= Brenda Miller Cooper =

American operatic soprano (1916–2008)

Brenda Miller Cooper (28 February 1916 in Cleveland, Ohio – 3 April 2008 in Baltimore, Maryland) was an American operatic soprano. She studied voice at Case Western Reserve University earning a bachelor's degree in music, after which she pursued graduate studies at the Juilliard School where she earned a Masters in vocal performance. She made her professional opera debut with the Philadelphia Opera Company (billed as Brenda Miller) on November 29, 1943 as Micaëla in Georges Bizet's Carmen with Alice Howland in the title role, Joseph Laderoute as Don José, Giovanni de Surra as Escamillo, and Sylvan Levin conducting. Later that season she returned to that house to portray the title role in Giacomo Puccini's Tosca and Rosalinde in Johann Strauss II's Die Fledermaus.

Miller made her first recital appearance at New York City's Town Hall in 1945. She became a regular performer at the New York City Opera during the late 1940s into the 1950s, making her debut with the company as Tatiana in the company's first production of Pyotr Ilyich Tchaikovsky's Eugene Onegin with director Theodore Komisarjevsky in 1947. Cooper is perhaps best remembered for portraying the role of Beret in the world premiere of Douglas Moore's Pulitzer Prize-winning opera, Giants in the Earth in 1951. She also performed several times with the CBS Orchestra.

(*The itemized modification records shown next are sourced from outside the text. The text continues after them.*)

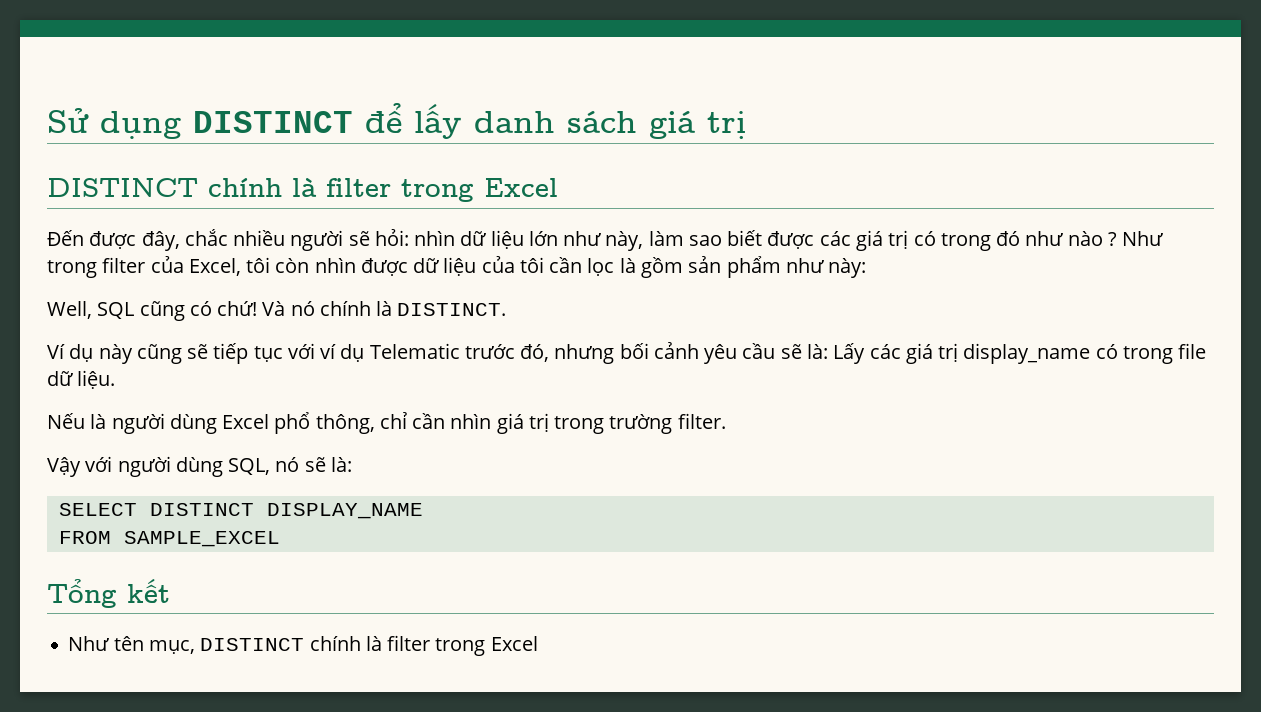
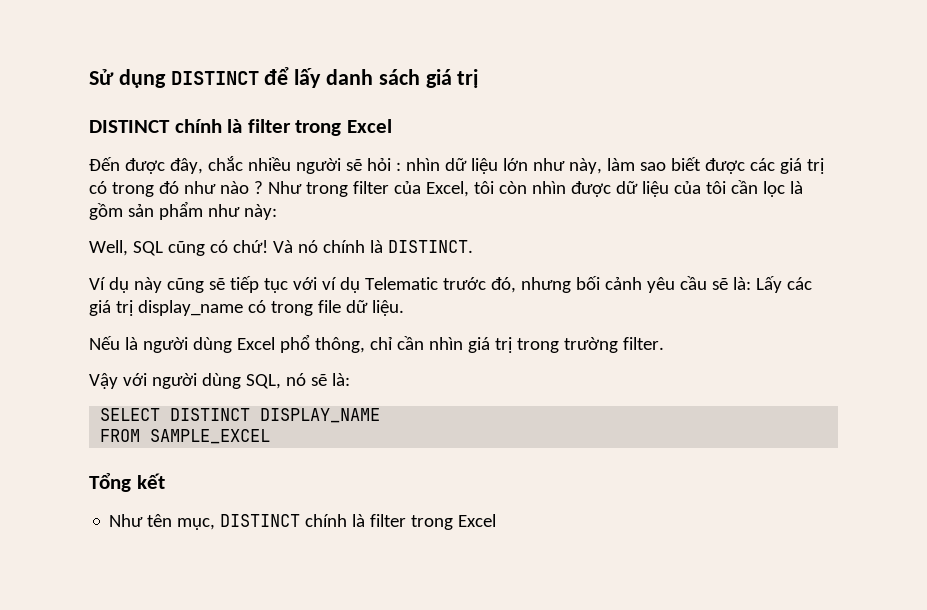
- Đến được đây, chắc nhiều người sẽ hỏi: nhìn dữ liệu lớn như này, làm sao biết được các giá trị có trong đó như nào ?
+ Đến được đây, chắc nhiều người sẽ hỏi : nhìn dữ liệu lớn như này, làm sao biết được các giá trị có trong đó như nào ?

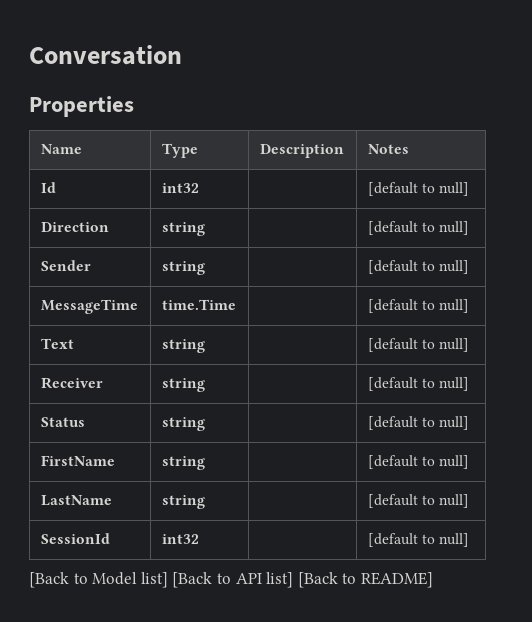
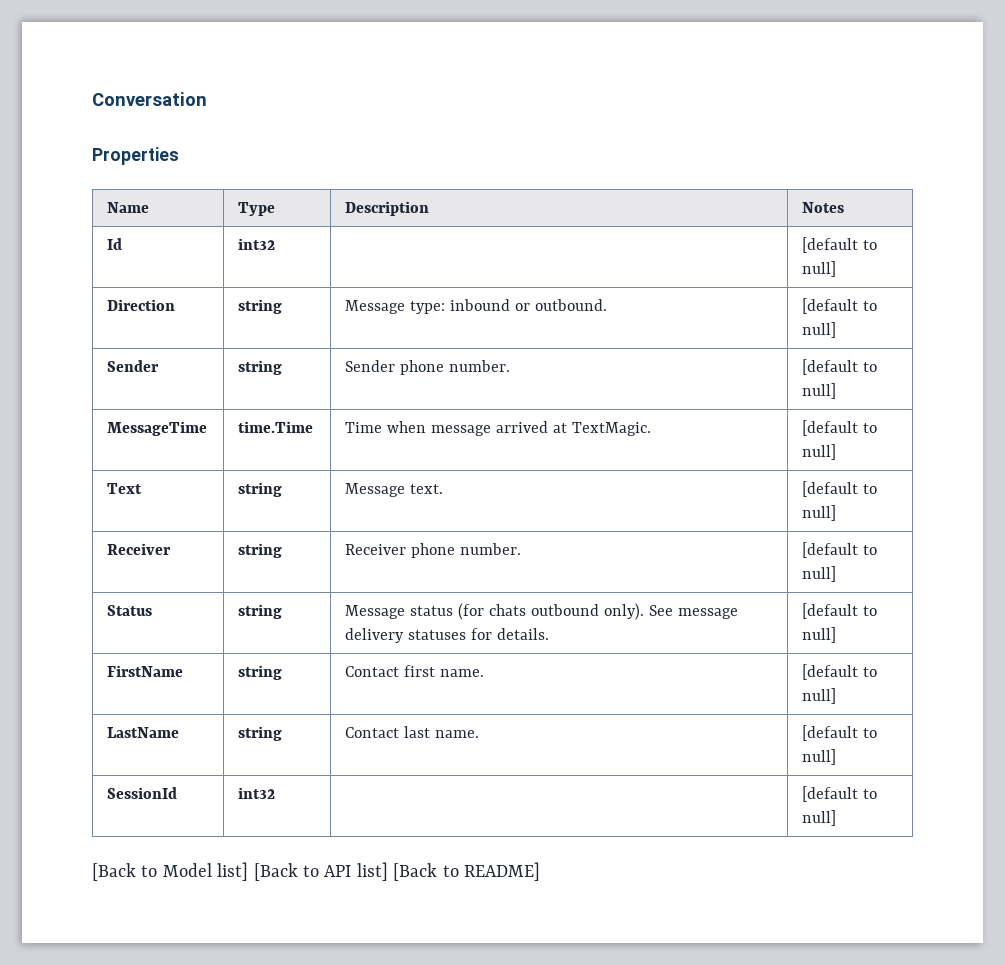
- Direction | string | | [default to null]
+ Direction | string | Message type: inbound or outbound. | [default to null]
- Sender | string | | [default to null]
+ Sender | string | Sender phone number. | [default to null]
- MessageTime | time.Time | | [default to null]
+ MessageTime | time.Time | Time when message arrived at TextMagic. | [default to null]
- Text | string | | [default to null]
+ Text | string | Message text. | [default to null]
- Receiver | string | | [default to null]
+ Receiver | string | Receiver phone number. | [default to null]
- Status | string | | [default to null]
+ Status | string | Message status (for chats outbound only). See message delivery statuses for details. | [default to null]
- FirstName | string | | [default to null]
+ FirstName | string | Contact first name. | [default to null]
- LastName | string | | [default to null]
+ LastName | string | Contact last name. | [default to null]

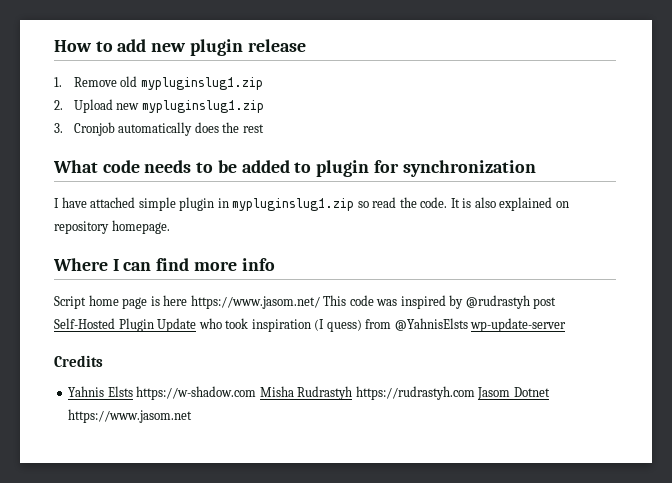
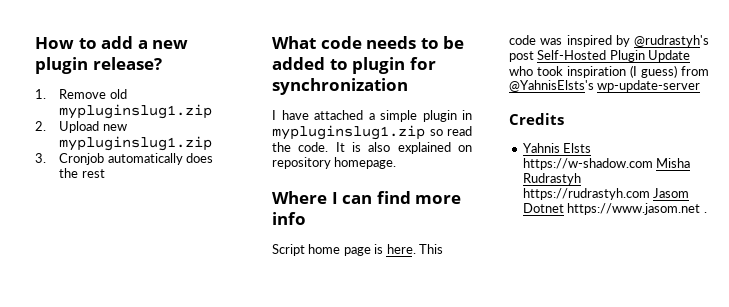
- How to add new plugin release
+ How to add a new plugin release?
- I have attached simple plugin in mypluginslug1.zip so read the code.
+ I have attached a simple plugin in mypluginslug1.zip so read the code.
- Script home page is here https://www.jasom.net/ This code was inspired by @rudrastyh post Self-Hosted Plugin Update who took inspiration (I quess) from @YahnisElsts wp-update-server
+ Script home page is here. This code was inspired by @rudrastyh's post Self-Hosted Plugin Update who took inspiration (I guess) from @YahnisElsts's wp-update-server
- Yahnis Elsts https://w-shadow.com Misha Rudrastyh https://rudrastyh.com Jasom Dotnet https://www.jasom.net
+ Yahnis Elsts https://w-shadow.com Misha Rudrastyh https://rudrastyh.com Jasom Dotnet https://www.jasom.net .

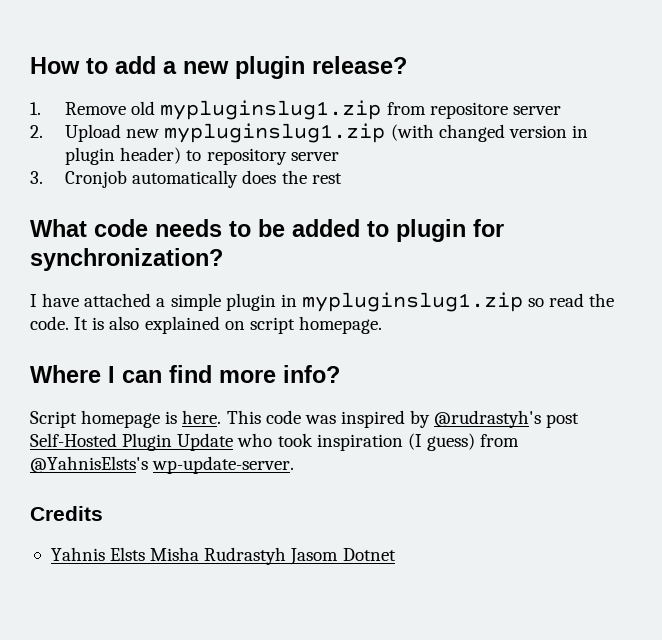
- 1. Remove old mypluginslug1.zip
+ 1. Remove old mypluginslug1.zip from repositore server
- 2. Upload new mypluginslug1.zip
+ 2. Upload new mypluginslug1.zip (with changed version in plugin header) to repository server
- What code needs to be added to plugin for synchronization
+ What code needs to be added to plugin for synchronization?
- It is also explained on repository homepage.
+ It is also explained on script homepage.
- Where I can find more info
+ Where I can find more info?
- Script home page is here.
+ Script homepage is here.
- This code was inspired by @rudrastyh's post Self-Hosted Plugin Update who took inspiration (I guess) from @YahnisElsts's wp-update-server
+ This code was inspired by @rudrastyh's post Self-Hosted Plugin Update who took inspiration (I guess) from @YahnisElsts's wp-update-server.
- Yahnis Elsts https://w-shadow.com Misha Rudrastyh https://rudrastyh.com Jasom Dotnet https://www.jasom.net .
+ Yahnis Elsts Misha Rudrastyh Jasom Dotnet

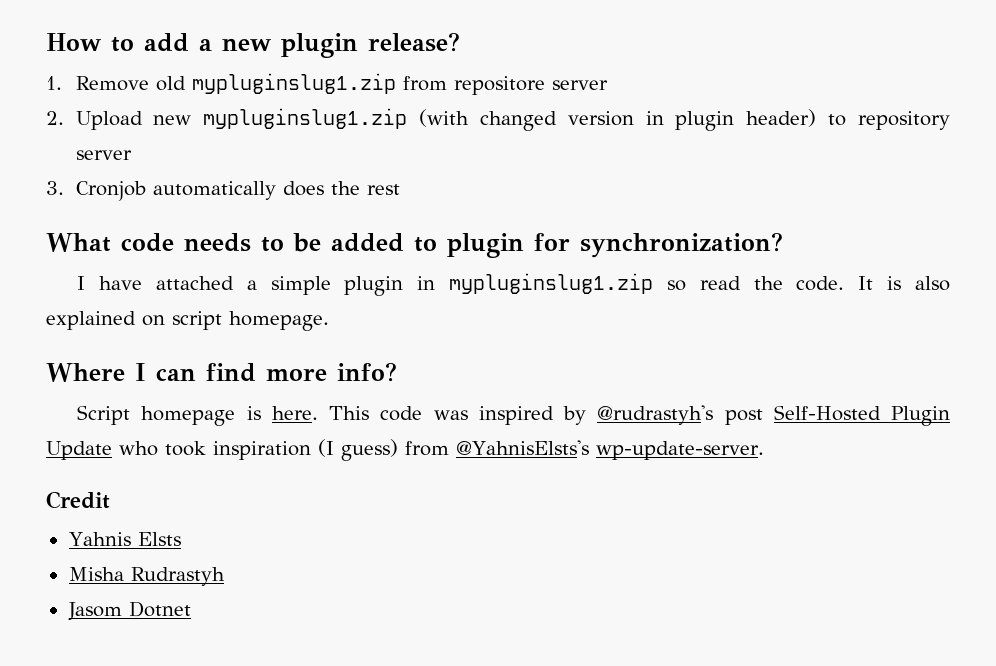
- Credits
+ Credit
- Yahnis Elsts Misha Rudrastyh Jasom Dotnet
+ Yahnis Elsts
+ Misha Rudrastyh
+ Jasom Dotnet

Cooper retired from the stage in the early 1960s after developing a spinal-cord tumor which left her paralyzed for a couple of years. She underwent surgery which enabled her to walk again and then began a second career as a voice teacher. She taught on the voice faculty of Montclair State University for more than two decades, after which she taught voice privately out of her home up until her death in 2008. Cooper was married to Harold Cooper, an industrial machinery salesman, from 1946 until Harold's death in 1993. The couple had two sons, David and Thomas, both of whom became medical doctors. A longtime resident of Teaneck, New Jersey, she died on 3 April 2008 at the age of 92.